EXTRACTED RECORDS =
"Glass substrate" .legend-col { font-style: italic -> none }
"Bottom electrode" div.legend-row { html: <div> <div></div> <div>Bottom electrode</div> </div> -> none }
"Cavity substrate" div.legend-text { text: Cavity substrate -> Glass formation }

* * *

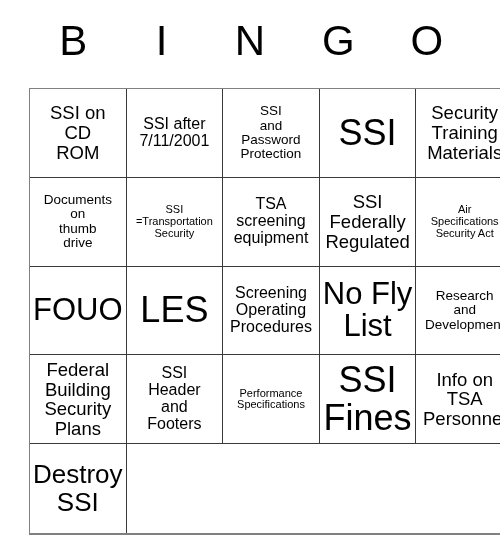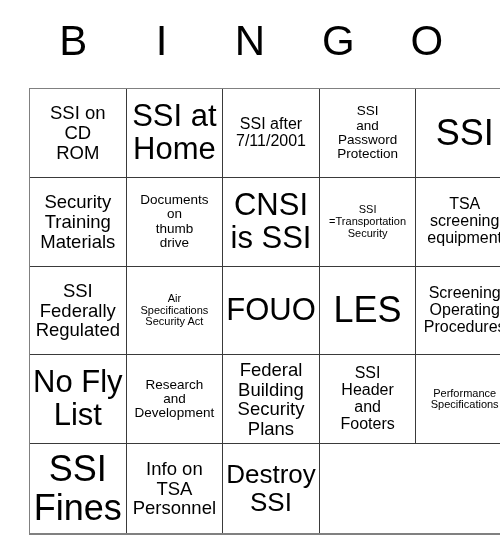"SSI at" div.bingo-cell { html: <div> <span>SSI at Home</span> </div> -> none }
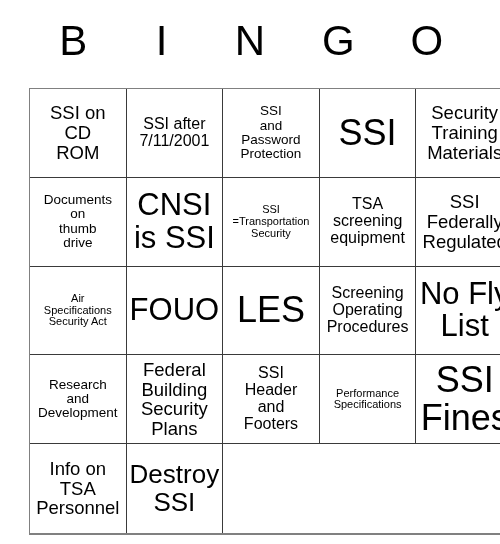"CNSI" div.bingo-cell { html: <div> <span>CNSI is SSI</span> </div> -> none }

EXERCISE PROMPT =
The expected answer is an exact copy of the lines above, beginning at the line with "font-style: italic ->" and ending at the line with "text: Cavity substrate", with both ends in.

REPLY =
"Glass substrate" .legend-col { font-style: italic -> none }
"Bottom electrode" div.legend-row { html: <div> <div></div> <div>Bottom electrode</div> </div> -> none }
"Cavity substrate" div.legend-text { text: Cavity substrate -> Glass formation }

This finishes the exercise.